We have a logs ES cluster, 20 big nodes (i2.8xlarge, 120 GB heap, yeah, I know), split across 2 EC2 availability zones, Running 1.7.1 and cloud_aws.

Overnight, a node apparently went into a GC around 12:17 GMT, then the master timed out on cluster.node.stats call, and when the node woke back up, it said the master didn't recognize it (treating like master was lost).

This node recently had another problem that caused nearly all its shards to be recovered elsewhere, and was being rebalanced-back-in, so to speak. Its GC times logged on Datadog did not appear to be unusual (0 for old collection time, 1s for young collection time). Maybe GC was a red herring, but it seemed to be time-coincident.

Is there any setting I can change to reduce the likelihood of this happening? would a later version of 1.7 help?

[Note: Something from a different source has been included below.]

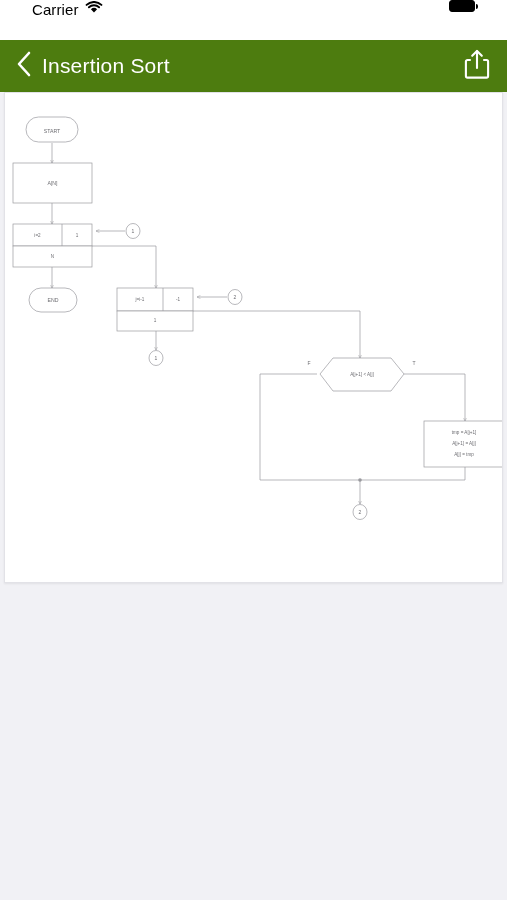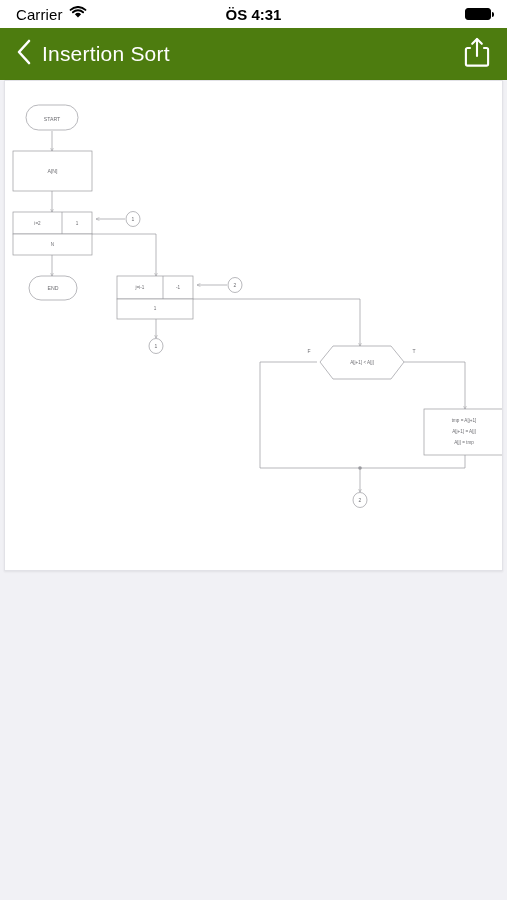"Carrier" .status-bar { align-items: center -> flex-start; height: 28px -> 40px; padding: 0 16px -> 0 32px }
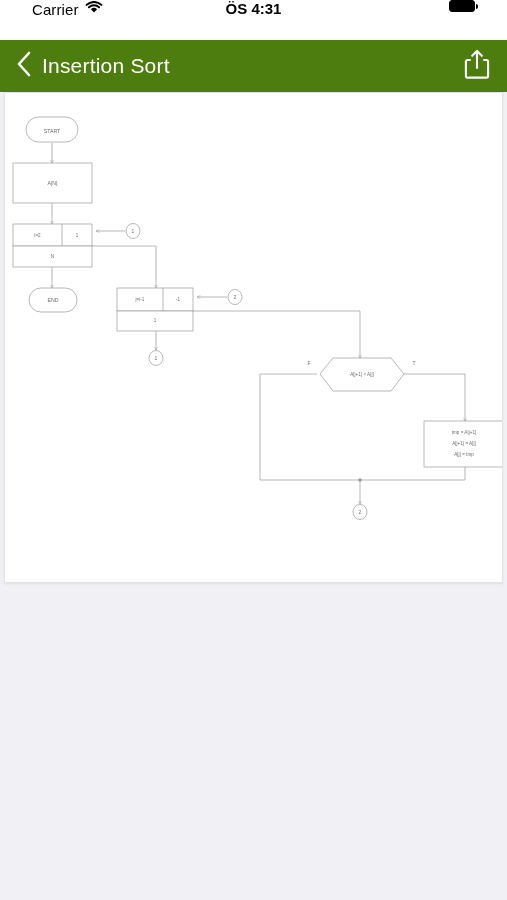"ÖS 4:31" div.status-center { html: <div>ÖS 4:31</div> -> none }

Yes, don't run with a 120 GB heap. It's big, it's waiting to be filled with garbage, and it's going to take a long time to collect.

Unfortunately, no.

Hmm, well, It's been working for us better than 31 or 30.5 GB heaps... those wind up crashing within an hour or two. We index about 32 MB/s constantly, into 10 shards on 20 nodes. About a TB a day for the primaries, 3G of docs.

Does 2.x help with this?

When you tried running with 30GB heap, did you run multiple (3-4) nodes per host and use shard allocation awareness to distribute your shards across hosts?

That strategy did not occur to us. Thank you for mentioning it! Will have to give it a go.

Do you know a rule of thumb for how much indexing per node (in MB/s) is reasonable?